When the researchers compared the observed tumour thickness among members of melanoma-prone families with the expected tumour thickness based on the U.S. general population with respect to age, calendar period, and gender, they found that the melanomas diagnosed after enrolment in the NCI Familial Melanoma study were thinner than the predictions based on the U.S. general population.
"This suggests that the downward trend in melanoma thickness observed in the general population does not fully explain the reductions in thickness seen in melanoma-prone families, and that long-term surveillance may assist in the earlier diagnosis of melanoma in high-risk populations," Sargen said.

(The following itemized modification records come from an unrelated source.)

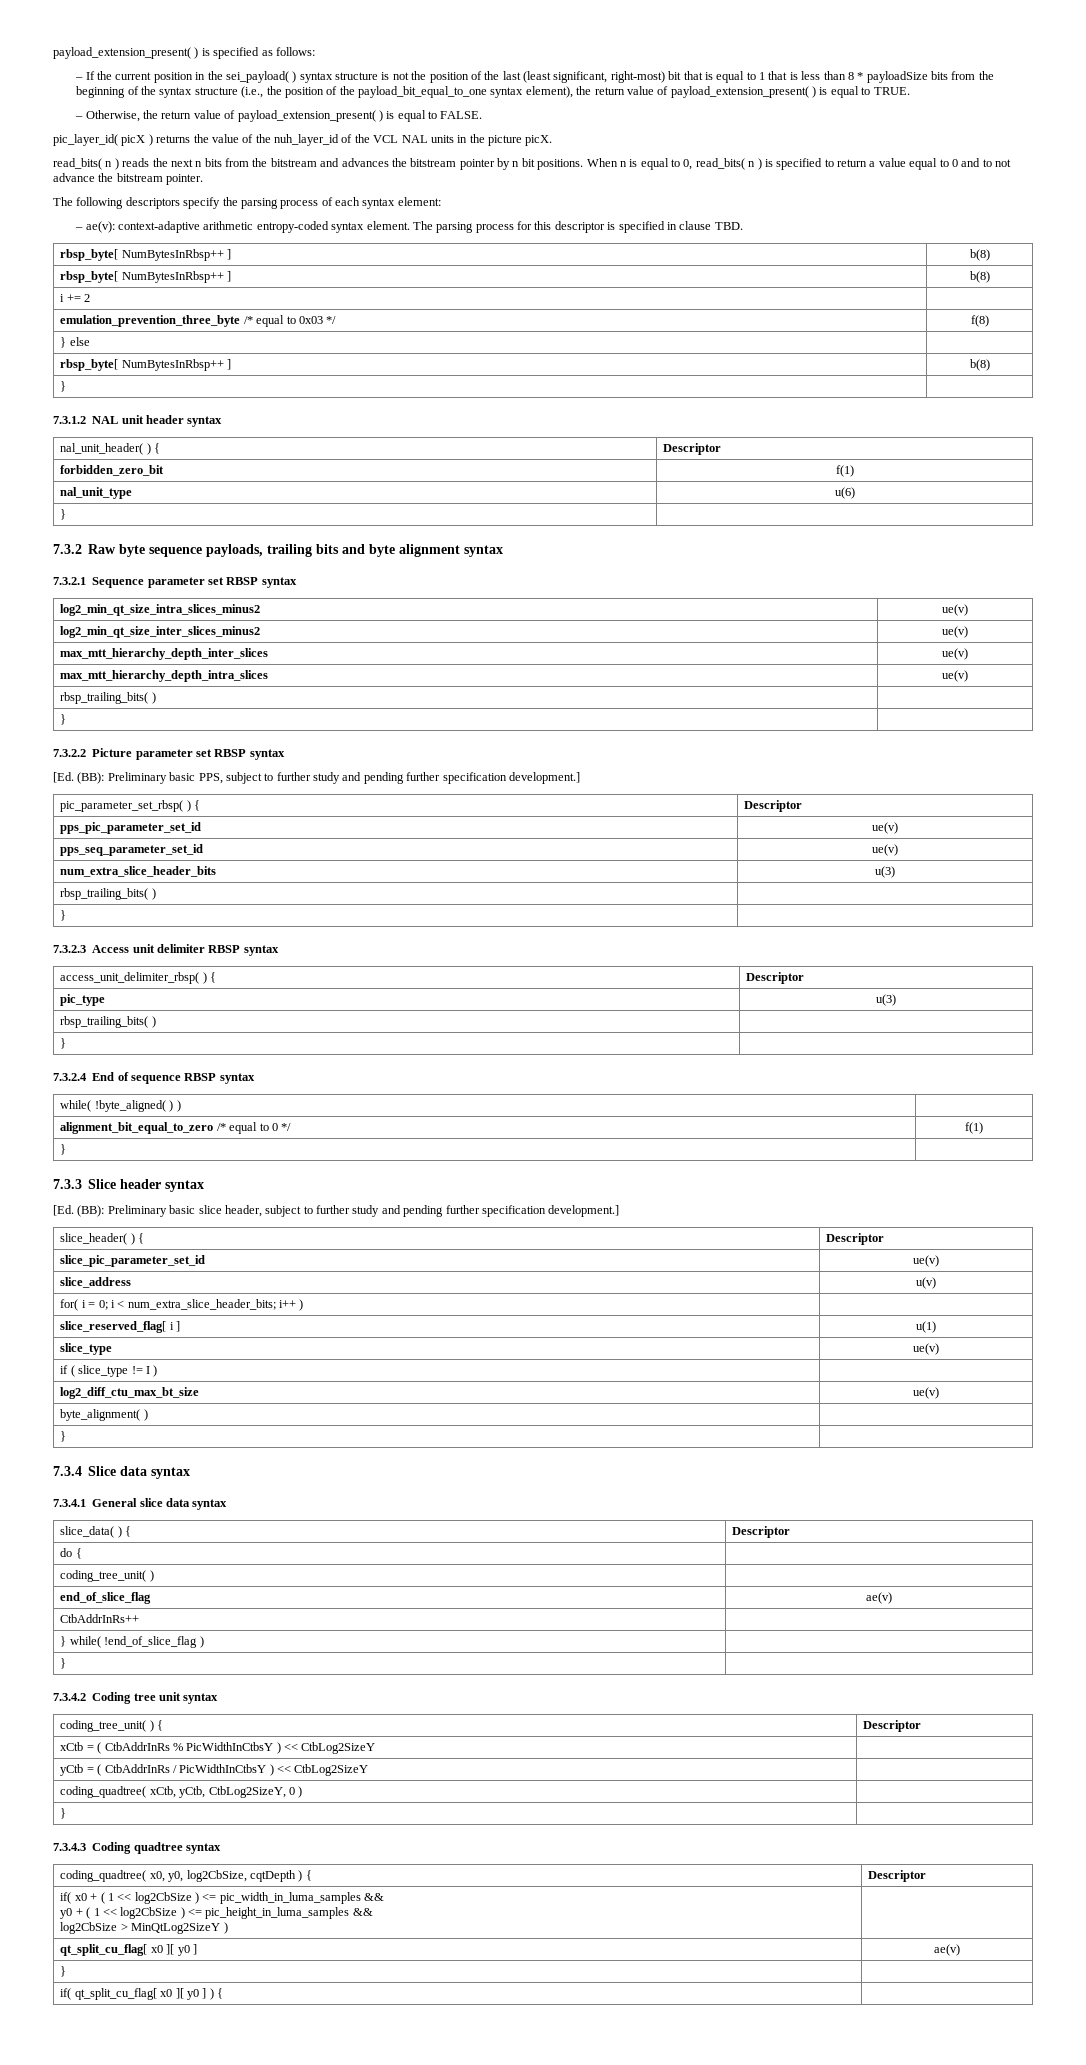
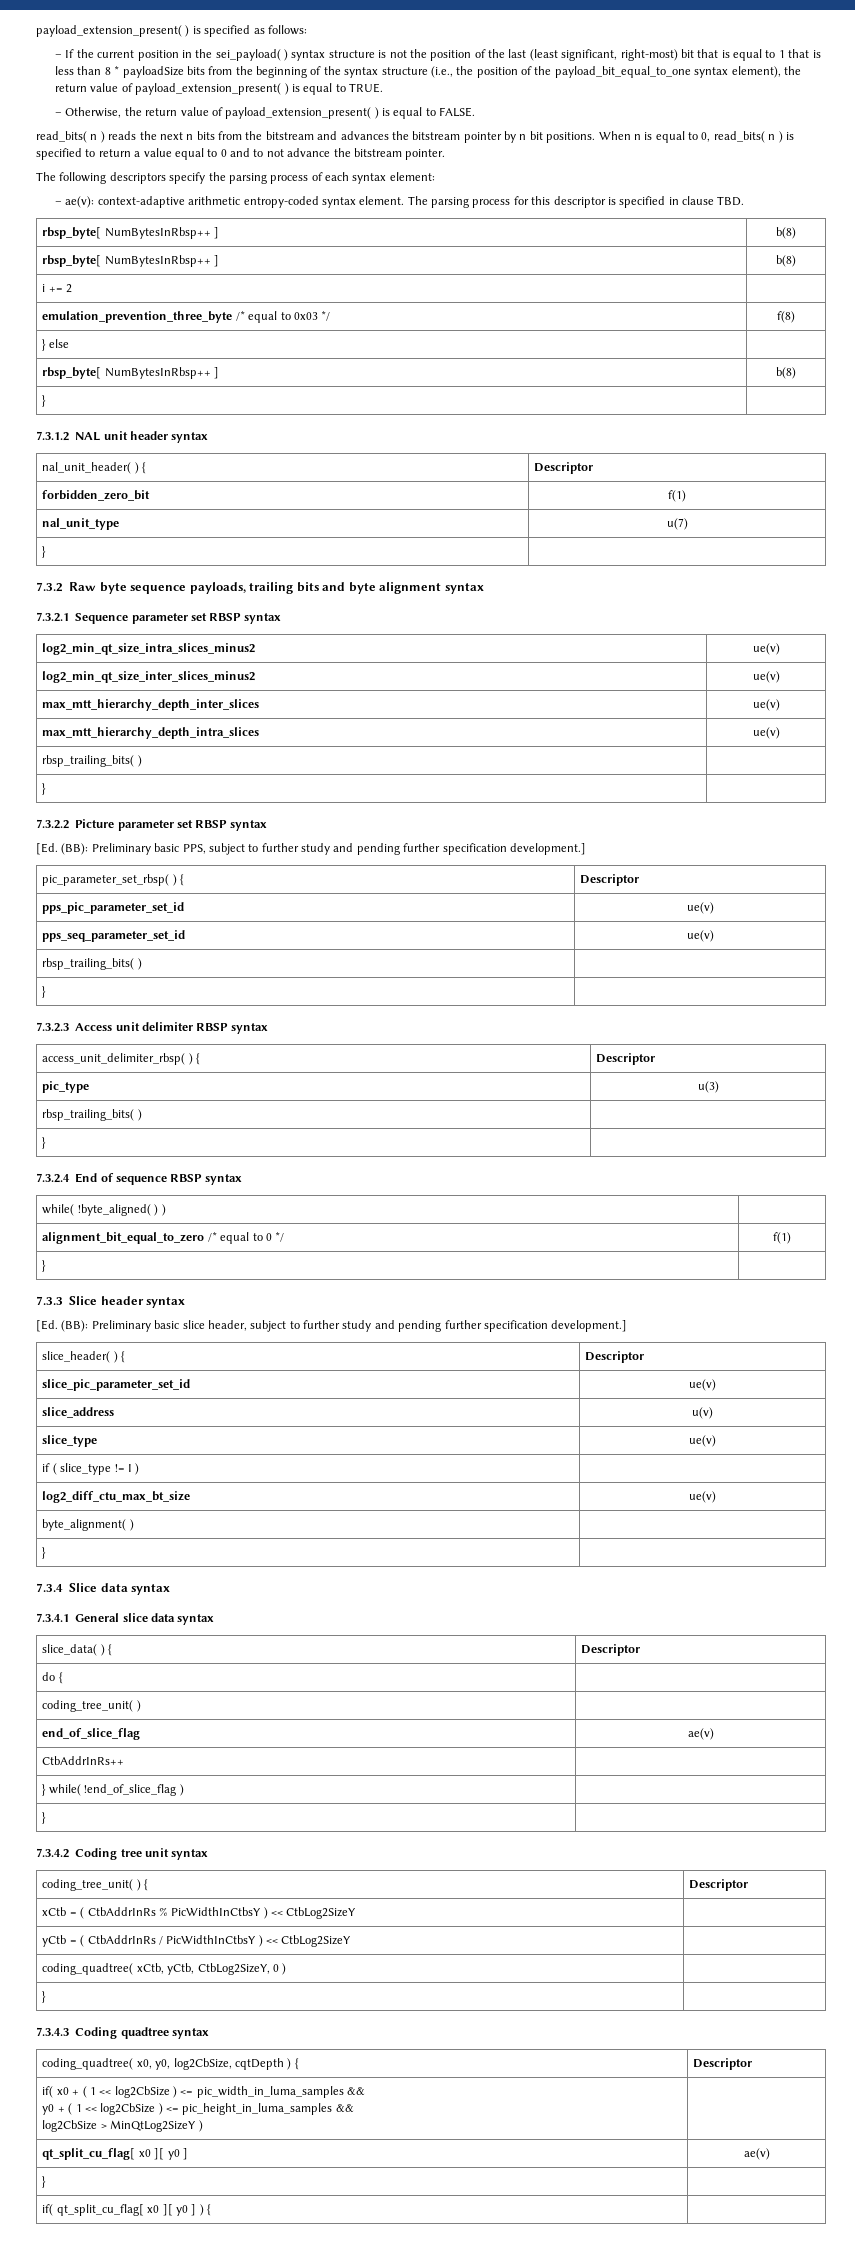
- pic_layer_id( picX ) returns the value of the nuh_layer_id of the VCL NAL units in the picture picX.
- nal_unit_type | u(6)
+ nal_unit_type | u(7)
- num_extra_slice_header_bits | u(3)
- for( i = 0; i < num_extra_slice_header_bits; i++ ) |
- slice_reserved_flag[ i ] | u(1)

"Our results suggest that the screening and education provided in the NCI Familial Melanoma Study may improve early detection of melanoma in melanoma-prone families," he added.
Limitations of this study include the relatively small sample size of melanoma cases in the NCI Familial Melanoma Study and the imputation of missing melanoma thickness data.
"Additionally, since this was a prospective cohort study, we were not able to distinguish the independent effect of each intervention," Sargen said.
"Randomised control studies are needed to understand the impact of each aspect of the intervention, such as whole-body screening, melanoma education, or strategies for skin protection."